Others crossed into India, ending up in urban slums in New Delhi, Jammu and Hyderabad. Today, aid groups estimate there are some 40,000 Rohingya in India, about half of whom are registered with the United Nations, though they receive little attention outside of that country.

A new report hopes to change that, as India prepares to host the G20 summit later this year and participate in the Global Refugee Forum in Geneva. India, like Bangladesh and most other countries in South Asia, is not a signatory to the 1951 Refugee Convention, which creates an obligation under international law to protect people seeking asylum.

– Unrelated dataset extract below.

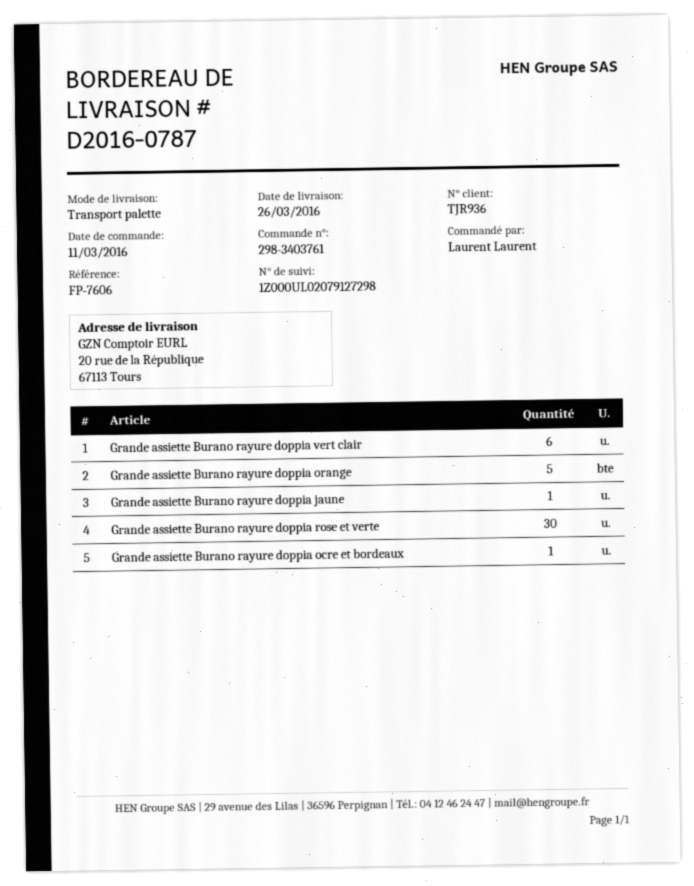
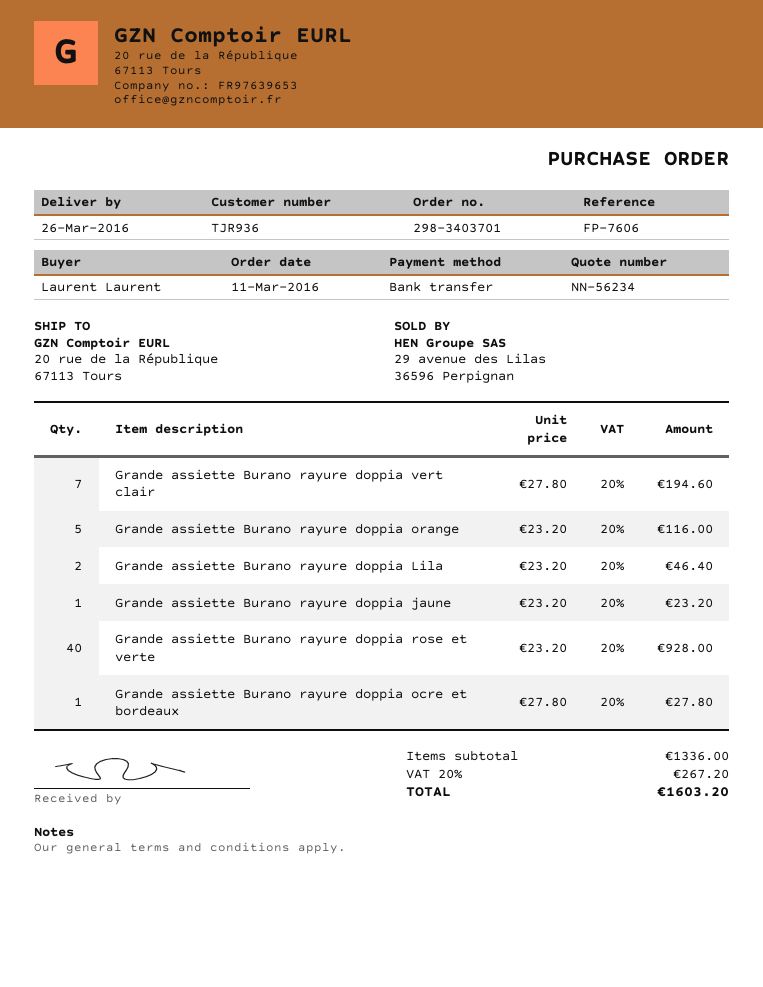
order number: 298-3403761 -> 298-3403701
Grande assiette Burano rayure doppia vert clair: 6 -> 7
Grande assiette Burano rayure doppia rose et verte: 30 -> 40
Grande assiette Burano rayure doppia Lila: none -> 2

“Rohingya in India are officially labelled as ‘illegal immigrants’ and face troublesome restrictions,” write Daniel P. Sullivan and Priyali Sur in the report, published this week by Refugees International, a global humanitarian organization, and The Azadi Project, a U.S.-based NGO focused on women’s rights. “This population is a stark example of both the secondary effects of the Myanmar military’s abuses and the failure of countries throughout the region to uphold the most basic of protections for this population.”

Without protection as refugees or asylum seekers, Rohingya in India face limits on their movement, access to education, health and legal services, and formal employment. They run the constant risk of detention – often in poor conditions – and deportation to Myanmar, a country that has been accused of enacting genocide against their people and is currently in the midst of a civil war.

Despite not being a signatory to the Refugee Convention, India does have a long history of hosting displaced people, most notably exile Tibetans. Many have been able to acquire Indian citizenship, and even those without it have access to education and work permits, as do Tamil refugees from Sri Lanka.

The Rohingya have not found such a welcome. Since Prime Minister Narendra Modi’s Hindu nationalist Bharatiya Janata party (BJP) came to power in 2014, it has been caught up in an increasingly hostile environment for Muslims of all nationalities. In 2019, the government introduced the Citizenship Amendment Act, which offered status to religious minorities fleeing persecution in South Asia, but not Muslims.

“Right-wing agitators have regularly referred to Rohingya as ‘terrorists’,” Mr. Sullivan and Ms. Sur write.

Even officials who want to do something for Rohingya refugees find their hands tied. In August last year, India’s Minister for Housing and Urban Affairs said Rohingya in Delhi would be provided with housing, basic amenities and police protection. But after a backlash, the ministry reversed course and there was a renewed call for Rohingya to be deported to Myanmar.

Fire hits crowded Rohingya refugee camp in Bangladesh

Some Indian politicians have called on the country to do more. Shashi Tharoor, a leader of the opposition Congress Party, has twice introduced an Asylum Bill that would create a legal framework for refugees and asylum seekers.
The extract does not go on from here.